#### Data extracts
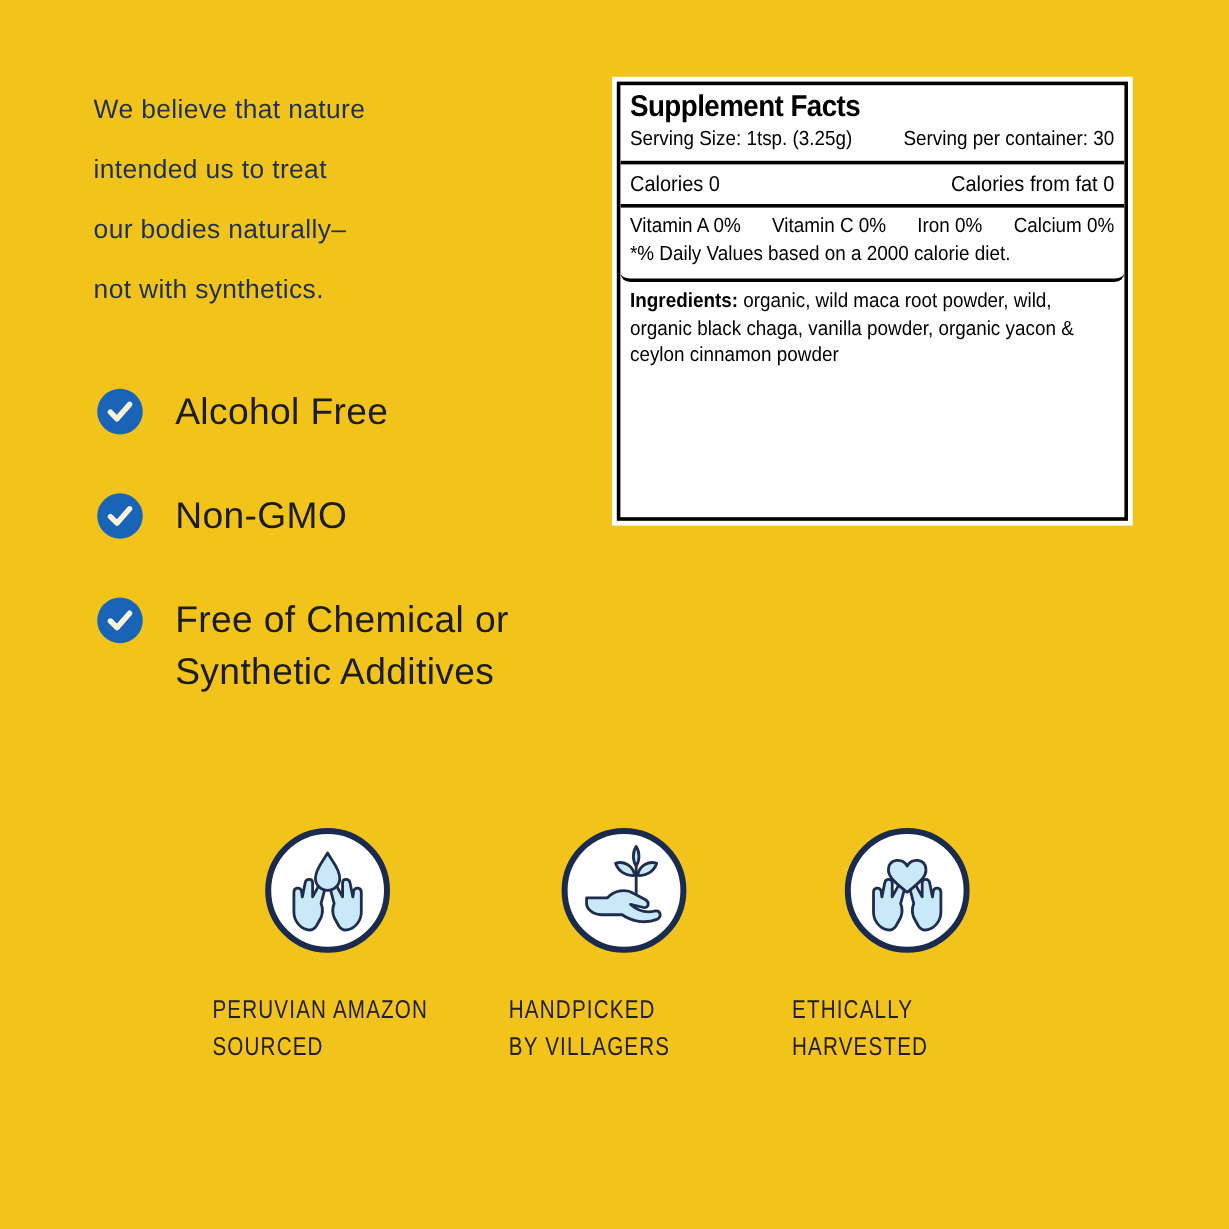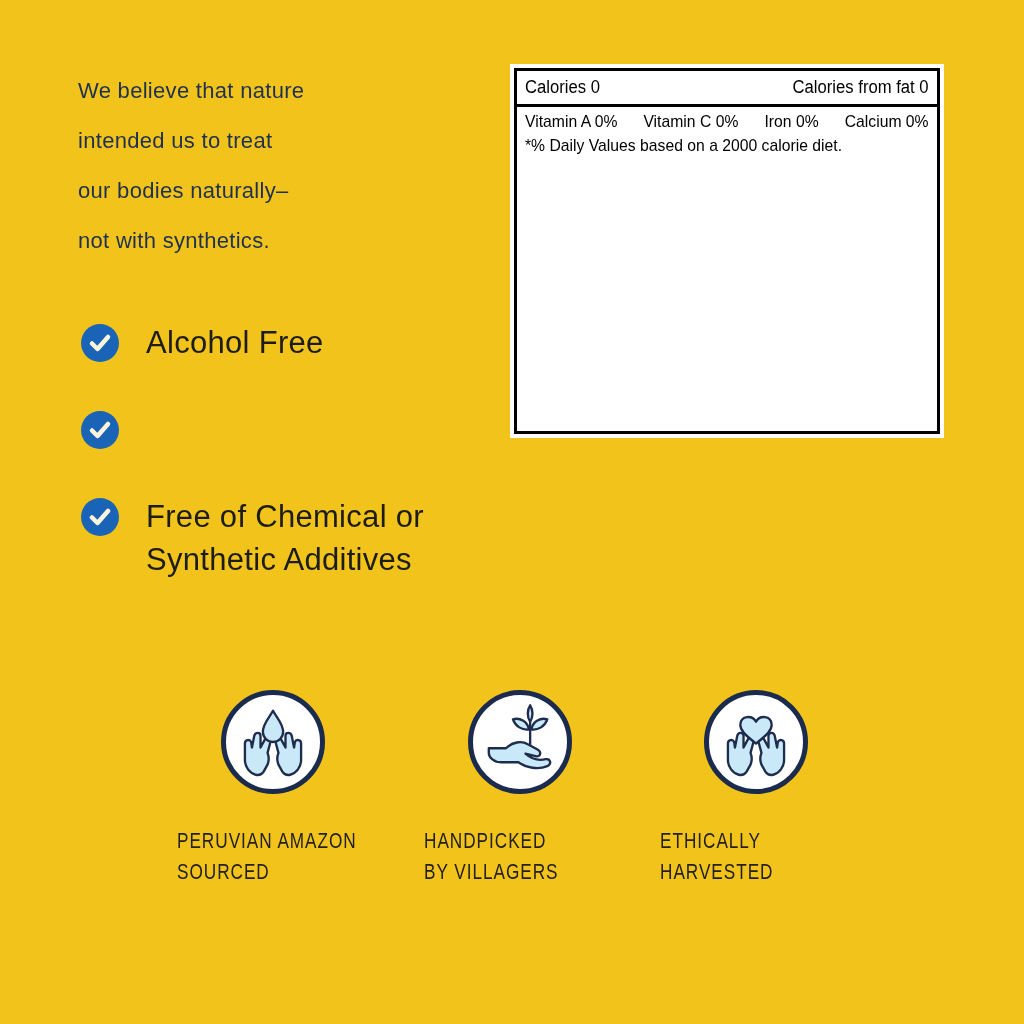--- a/index.html
+++ b/index.html
@@ -91,47 +91,64 @@
       </svg>
   </div>
   <div class="benefit-label">Alcohol Free</div>
 </div>
 <div class="benefit b2">
   <div class="check-circle">
     <svg viewBox="0 0 38 38" width="38" height="38">
         <path d="M11 19.5 L16.5 25 L27 13" fill="none" stroke="#FBF4DC" stroke-width="4.5" stroke-linecap="round" stroke-linejoin="round"></path>
       </svg>
   </div>
+  <div class="benefit-label">Non-GMO</div>
 </div>
 <div class="benefit b3">
   <div class="check-circle">
     <svg viewBox="0 0 38 38" width="38" height="38">
         <path d="M11 19.5 L16.5 25 L27 13" fill="none" stroke="#FBF4DC" stroke-width="4.5" stroke-linecap="round" stroke-linejoin="round"></path>
       </svg>
   </div>
   <div class="benefit-label">Free of Chemical or
 Synthetic Additives</div>
 </div>
 
 <div class="sf-panel">
+  <div class="sf-sec sf-header">
+    <div class="cond-block">
+      <div class="sf-title">Supplement Facts</div>
+      <div class="sf-serving">
+        <span>Serving Size: 1tsp. (3.25g)</span>
+        <span>Serving per container: 30</span>
+      </div>
+    </div>
+  </div>
   <div class="sf-sec sf-calories">
     <div class="cond-row">
       <span>Calories 0</span>
       <span>Calories from fat 0</span>
     </div>
   </div>
   <div class="sf-sec sf-vitamins">
     <div class="cond-block">
       <div class="sf-vit-line">
         <span>Vitamin A 0%</span>
         <span>Vitamin C 0%</span>
         <span>Iron 0%</span>
         <span>Calcium 0%</span>
       </div>
       <div class="sf-vit-note">*% Daily Values based on a 2000 calorie diet.</div>
+    </div>
+  </div>
+  <div class="sf-sec sf-ingredients">
+    <div class="cond-block">
+      <div class="sf-ing-text">
+        <b>Ingredients:</b><span> organic, wild maca root powder, wild, organic black chaga, vanilla powder, organic yacon &amp; ceylon cinnamon powder</span>
+      </div>
     </div>
   </div>
 </div>
 
 <div class="badge-circle c1">
   <svg viewBox="0 0 100 100">
     <path class="icon-fill" d="M28 92 C20 90 14 82 14 73 L14 52 C14 47 20 46 22 50 L23 57 L26 42 C27 37 34 37 34 42 L34 57 L40 46 C42 41 48 44 47 49 L43 64 C45 69 45 74 43 79 L38 88 C36 91 32 93 28 92 Z"></path>
     <path class="icon-fill" transform="translate(100 0) scale(-1 1)" d="M28 92 C20 90 14 82 14 73 L14 52 C14 47 20 46 22 50 L23 57 L26 42 C27 37 34 37 34 42 L34 57 L40 46 C42 41 48 44 47 49 L43 64 C45 69 45 74 43 79 L38 88 C36 91 32 93 28 92 Z"></path>
     <path class="icon-fill" d="M50 10 C55 19 63 27 63 37 A13 13 0 0 1 37 37 C37 27 45 19 50 10 Z"></path>
   </svg>

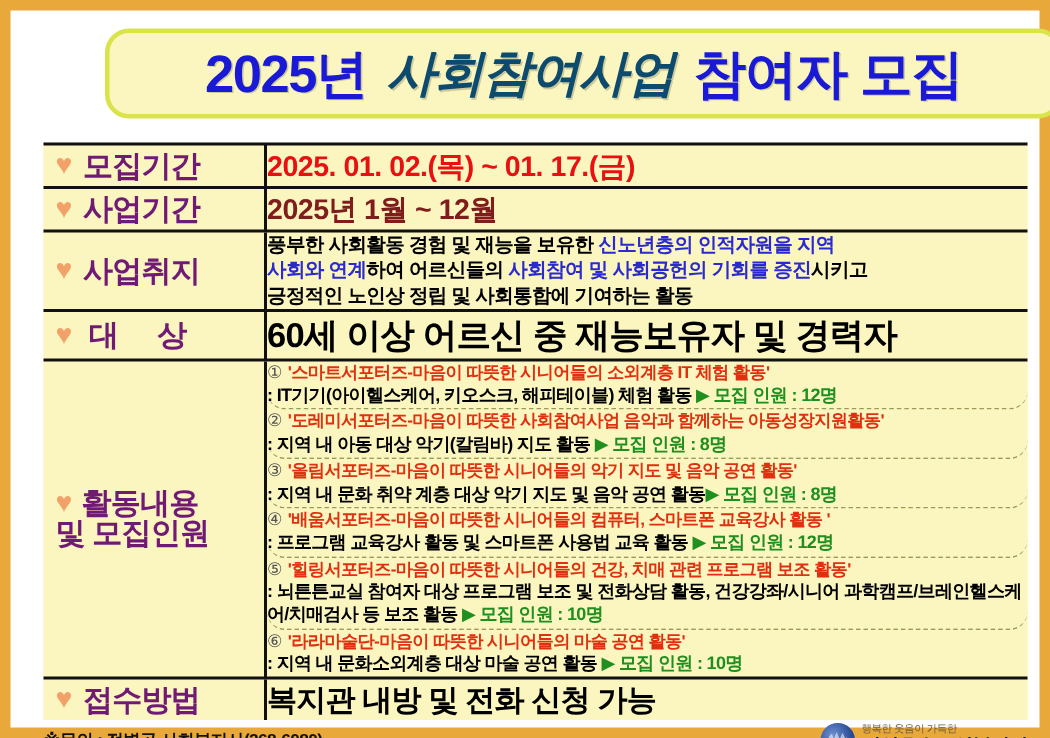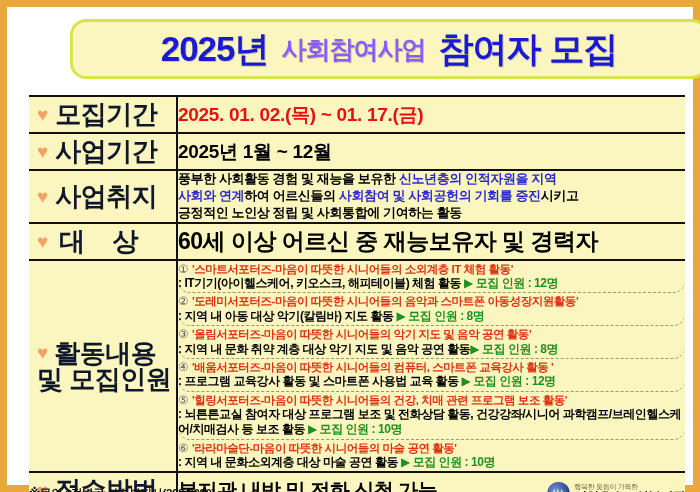--- a/index.html
+++ b/index.html
@@ -44,25 +44,26 @@
     margin-left: 32px;
   }
   .t-blue {
     color: #1a1ad6;
     font-size: 35px;
     font-weight: bold;
     letter-spacing: -1px;
     text-shadow: 1px 1px 0 rgba(0,0,0,.18);
   }
   .t-red {
-    color: #8b5cf6;
-    font-size: 25px;
+    color: #0c4a6e;
+    font-size: 33px;
     font-weight: bold;
     letter-spacing: -1px;
     text-shadow: 1px 1px 0 rgba(0,0,0,.18);
+    font-style: italic;
   }
 
   
   #info-table {
     position: absolute;
     left: 22px;
     top: 88px;
     width: 656px;
     border-collapse: collapse;
     background: #fbf6bf;
@@ -89,22 +90,22 @@
     gap: 7px;
     padding-left: 8px;
   }
   .heart {
     color: #f2a268;
     font-size: 19px;
     line-height: 1;
     flex: 0 0 auto;
   }
   .label-txt {
-    color: #0f172a;
-    font-size: 26px;
+    color: #701a75;
+    font-size: 20px;
     font-weight: bold;
     letter-spacing: -0.5px;
     white-space: nowrap;
   }
   .label-txt.spaced {
     letter-spacing: 10px;
     padding-left: 4px;
   }
   .label-stack {
     display: flex;
@@ -123,21 +124,21 @@
     padding: 2px 0 2px 9px;
   }
 
   .v-red {
     color: #e81010;
     font-size: 19px;
     font-weight: bold;
     letter-spacing: -0.3px;
   }
   .v-green {
-    color: #000000;
+    color: #7f1d1d;
     font-size: 19px;
     font-weight: bold;
     letter-spacing: -0.3px;
   }
   .v-black-lg {
     color: #000;
     font-size: 23px;
     font-weight: bold;
     letter-spacing: -0.5px;
   }
@@ -331,21 +332,21 @@
             </div>
           </div>
         </td>
         <td class="act-cell">
           <div id="activity-list">
               <div class="act-item">
                 <div class="act-title"><span class="act-num">①</span><span>'스마트서포터즈-마음이 따뜻한 시니어들의 소외계층 IT 체험  활동'</span></div>
                 <div class="act-desc"><span>: IT기기(아이헬스케어, 키오스크, 해피테이블) 체험 활동 </span><span class="cnt">▶ 모집 인원 : 12명</span></div>
               </div>
               <div class="act-item">
-                <div class="act-title"><span class="act-num">②</span><span>'도레미서포터즈-마음이 따뜻한 시니어들의 음악과 스마트폰 아동성장지원활동'</span></div>
+                <div class="act-title"><span class="act-num">②</span><span>'도레미서포터즈-마음이 따뜻한 사회참여사업 음악과 함께하는 아동성장지원활동'</span></div>
                 <div class="act-desc"><span>: 지역 내 아동 대상 악기(칼림바) 지도 활동 </span><span class="cnt">▶ 모집 인원 : 8명</span></div>
               </div>
               <div class="act-item">
                 <div class="act-title"><span class="act-num">③</span><span>'올림서포터즈-마음이 따뜻한 시니어들의 악기 지도 및 음악 공연 활동'</span></div>
                 <div class="act-desc"><span>: 지역 내 문화 취약 계층 대상 악기 지도 및 음악 공연 활동</span><span class="cnt">▶ 모집 인원 : 8명</span></div>
               </div>
               <div class="act-item">
                 <div class="act-title"><span class="act-num">④</span><span>'배움서포터즈-마음이 따뜻한 시니어들의 컴퓨터, 스마트폰 교육강사 활동 '</span></div>
                 <div class="act-desc"><span>: 프로그램 교육강사 활동 및 스마트폰 사용법 교육 활동 </span><span class="cnt">▶ 모집 인원 : 12명</span></div>
               </div>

#### Directions
Lines from the entries that contain the string "label" must be found and copied.

#### Answer space
   <div class="benefit-label">Alcohol Free</div>
+  <div class="benefit-label">Non-GMO</div>
   <div class="benefit-label">Free of Chemical or
   .label-txt {
   .label-txt.spaced {
   .label-stack {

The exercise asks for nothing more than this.